Your film Thriller is taught in film schools. What's being learned from it?
(laughs) I wish I knew. I'd love to be a fly on the wall and find out. Thriller was the first film that I really traveled with, I toured around to women's conferences and psychological conferences–it was the first film that had some sort of usefulness to academic work. I discovered even way back then that it was useful which was never my intention of course, it didn't come from there, it came from an intuitive but thoughtful space…

Probably not useful at all if you had intended it to be useful.
Probably not. I guess because it touches on so many zones and discourses that collide and challenge each other–and it's been written about so much.

So many great women directors in the world cinema, but not so much in the U.S..
Sofia Coppola…

That's just one name attached to two films.
You can find the names but you start running out after one hand. Look, statistically you look at this profession compared to big business, medicine, law and so on and the number of women is way, way, way down on the list and behind so there's some sort of ceiling there that's difficult to break, no question. Speaking just for me, I started when I was fourteen with no training. The way I arrived at filmmaking was just to start filmmaking–the obstacles I experienced are hard sometimes to quantify and identify. I do notice that a lot of the male filmmakers that started when I started seem to have less trouble than I do getting funded and they certainly make a lot more money than I do. But you don't know if it's paranoia that says that this is because I'm a woman or if it's just that the projects that I choose tend not to be as commercially viable.

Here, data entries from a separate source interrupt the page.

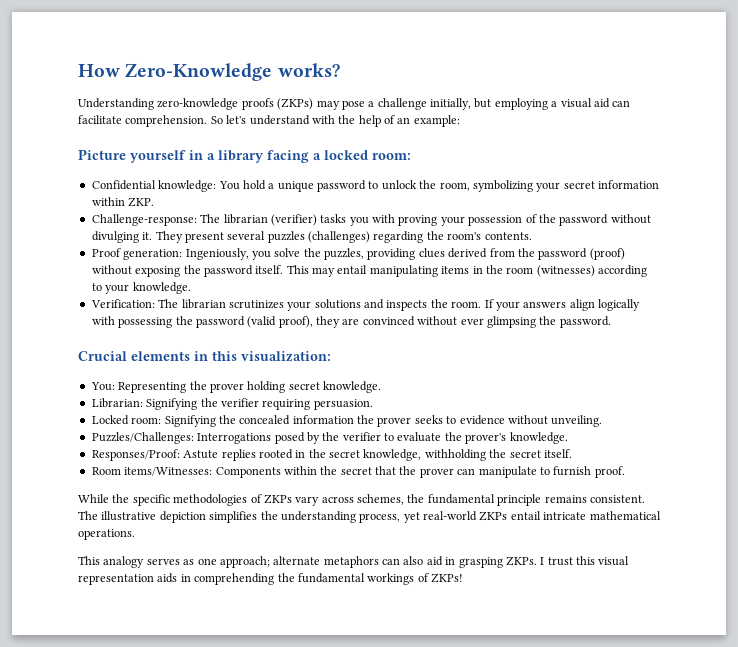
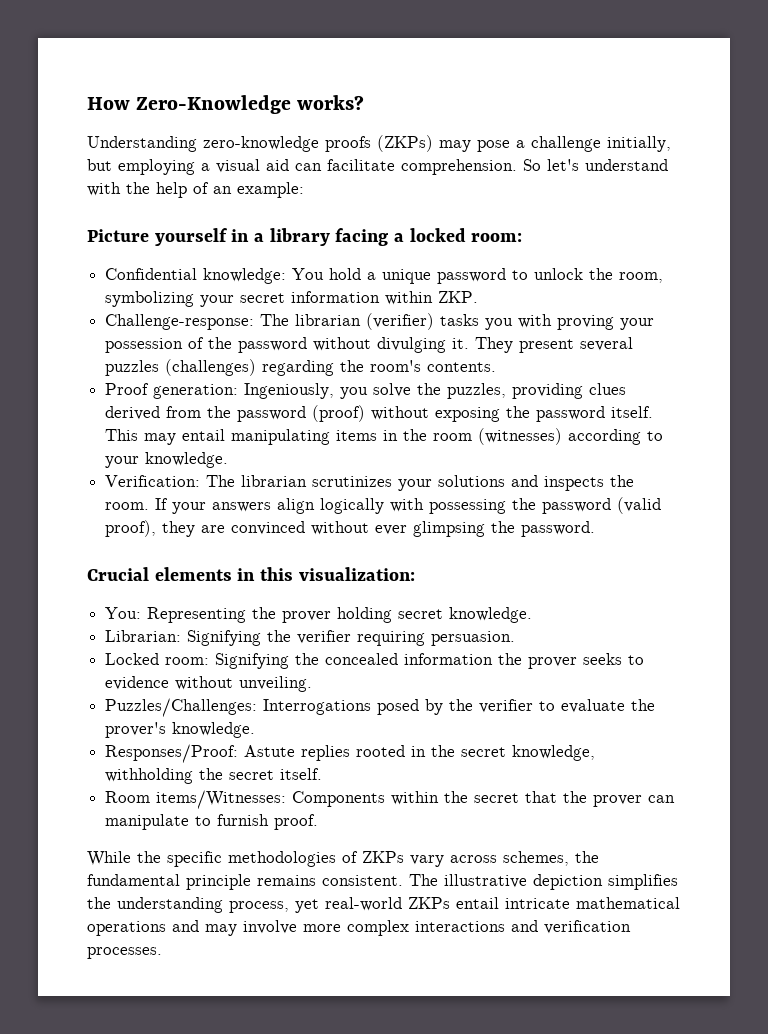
- The illustrative depiction simplifies the understanding process, yet real-world ZKPs entail intricate mathematical operations.
- This analogy serves as one approach; alternate metaphors can also aid in grasping ZKPs. I trust this visual representation aids in comprehending the fundamental workings of ZKPs!
+ The illustrative depiction simplifies the understanding process, yet real-world ZKPs entail intricate mathematical operations and may involve more complex interactions and verification processes.

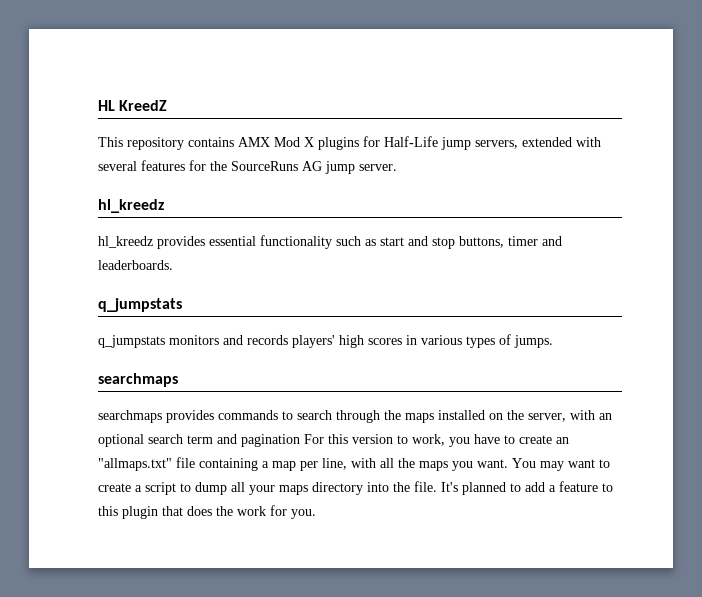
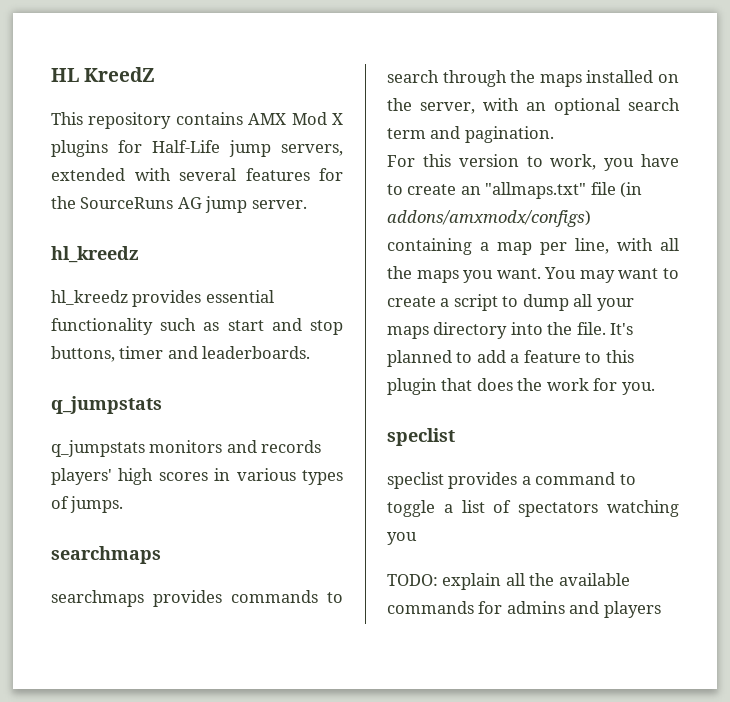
- searchmaps provides commands to search through the maps installed on the server, with an optional search term and pagination For this version to work, you have to create an "allmaps.txt" file containing a map per line, with all the maps you want.
+ searchmaps provides commands to search through the maps installed on the server, with an optional search term and pagination.
+ For this version to work, you have to create an "allmaps.txt" file (in addons/amxmodx/configs) containing a map per line, with all the maps you want.
  It's planned to add a feature to this plugin that does the work for you.
+ speclist
+ speclist provides a command to toggle a list of spectators watching you
+ TODO: explain all the available commands for admins and players

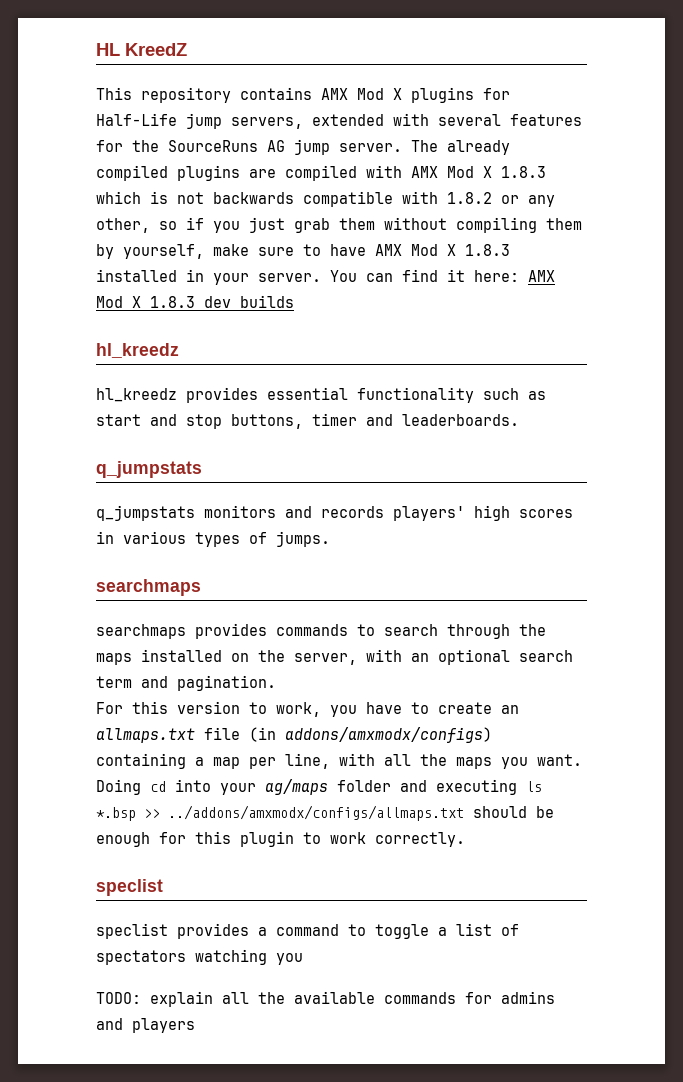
+ The already compiled plugins are compiled with AMX Mod X 1.8.3 which is not backwards compatible with 1.8.2 or any other, so if you just grab them without compiling them by yourself, make sure to have AMX Mod X 1.8.3 installed in your server. You can find it here: AMX Mod X 1.8.3 dev builds
- For this version to work, you have to create an "allmaps.txt" file (in addons/amxmodx/configs) containing a map per line, with all the maps you want.
+ For this version to work, you have to create an allmaps.txt file (in addons/amxmodx/configs) containing a map per line, with all the maps you want.
- You may want to create a script to dump all your maps directory into the file. It's planned to add a feature to this plugin that does the work for you.
+ Doing cd into your ag/maps folder and executing ls *.bsp >> ../addons/amxmodx/configs/allmaps.txt should be enough for this plugin to work correctly.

Have you been offered the proverbial keys to the Hollywood kingdom?
Of course, yeah, lots of offers to do mainstream pictures that probably would have increased my income level and visibility through the years, but they're not the kind of films that I want to make. Orlando was almost impossible to make: I have letters from people saying that not only can the film never be made, it never should be made. I could have made more films, I guess, but then I wouldn't be able to have made only the films that I wanted to make.